Jónica Brito, que acusa o sistema de utilizar recursos públicos para favorecer militantes partidários em detrimento de cidadãos em situação de pobreza extrema, fez essas considerações em declarações à Inforpress, no âmbito da campanha eleitoral que já vai no seu décimo dia.
O foco da denúncia da candidata recai sobre o “abandono de doentes” crónicos e pessoas com mobilidade reduzida, relatando casos dramáticos de cidadãos que, após sofrerem amputações e enfrentarem doenças graves, se encontram retidos em casa sem qualquer assistência estatal.
“Estamos a falar de pessoas com necessidade real que não estão a receber a devida atenção, enquanto assistimos à instrumentalização da máquina pública para benefício de grupos específicos”, afirmou Jónica Brito, para quem o Cadastro Social Único está a falhar ao “fingir que não vê” o aumento da pobreza e a falta de condições básicas de sobrevivência de muitas famílias.
Segundo a mesma fonte, caso conquiste a confiança dos cabo-verdianos, o PTS defenderá uma mudança radical no modelo de prestação de cuidados, propondo que a saúde saia dos centros e chegue directamente às casas.

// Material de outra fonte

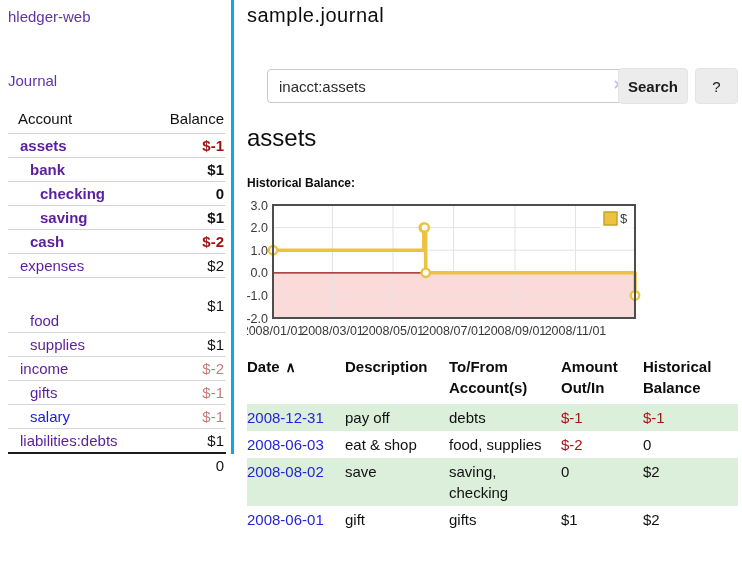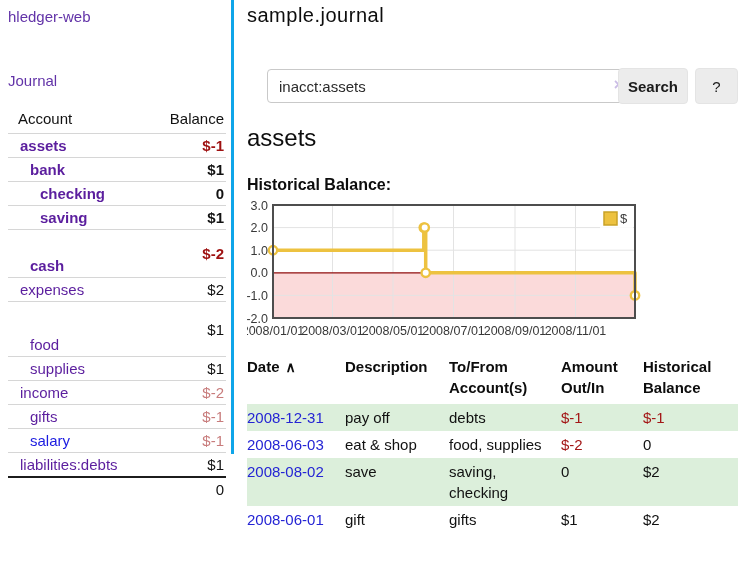--- a/index.html
+++ b/index.html
@@ -42,7 +42,7 @@
   .btn.help   { left:448px; width:43px; }
 
   h2.acct-heading { position:absolute; top:124px; left:0; font-size:24px; font-weight:400; color:#0d0d0d; }
-  .chart-heading { position:absolute; top:176px; left:0; font-size:16px; font-weight:bold; color:#0d0d0d; }
+  .chart-heading { position:absolute; top:176px; left:0; font-size:12px; font-weight:bold; color:#0d0d0d; }
   .chart-wrap { position:absolute; top:198px; left:0; width:496px; height:150px; }
   .chart-wrap svg { display:block; }
   .chart-wrap text { font-family:"Liberation Sans",sans-serif; }

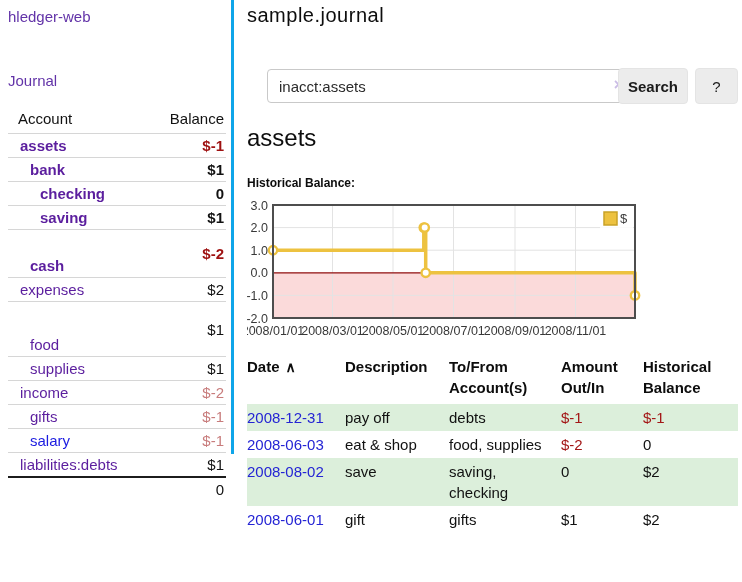--- a/index.html
+++ b/index.html
@@ -91,7 +91,7 @@
           <td class="bal tone-pos bold">$1</td>
         </tr>
         <tr>
-          <td><a class="acct-link c-purple bold" style="padding-left: 22px; margin-top: 24px;">cash</a></td>
+          <td><a class="acct-link c-purple bold" style="padding-left: 22px;">cash</a></td>
           <td class="bal tone-neg-strong bold">$-2</td>
         </tr>
         <tr>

“A saúde tem de chegar à comunidade”, asseverou Jónica Brito, criticando, por outro lado, a “falta de sensibilidade” das infra-estruturas públicas para a deficiência motora.
A líder do PTS concluiu, reiterando que o partido se apresenta nestas legislativas para romper com o silêncio sobre a exclusão social.
A candidatura do Pessoas, Trabalho e Solidariedade, que procura consolidar a sua presença nos bairros periféricos da capital através do diálogo directo com o eleitorado, esteve toda a manhã de hoje no bairro da Achada de Santo António, dando continuidade à sua investida de proximidade.
Nas eleições legislativas de 17 de Maio, cinco partidos políticos – PAICV, MpD, UCID, PTS e PP – concorrem aos 72 mandatos de deputado, distribuídos por 13 círculos eleitorais, dos quais dez no território nacional e três na diáspora.
As últimas eleições legislativas em Cabo Verde decorreram a 18 de Abril de 2021, tendo o Movimento para a Democracia (MpD) vencido com maioria absoluta, ao eleger 38 deputados, contra 30 do PAICV e quatro da UCID.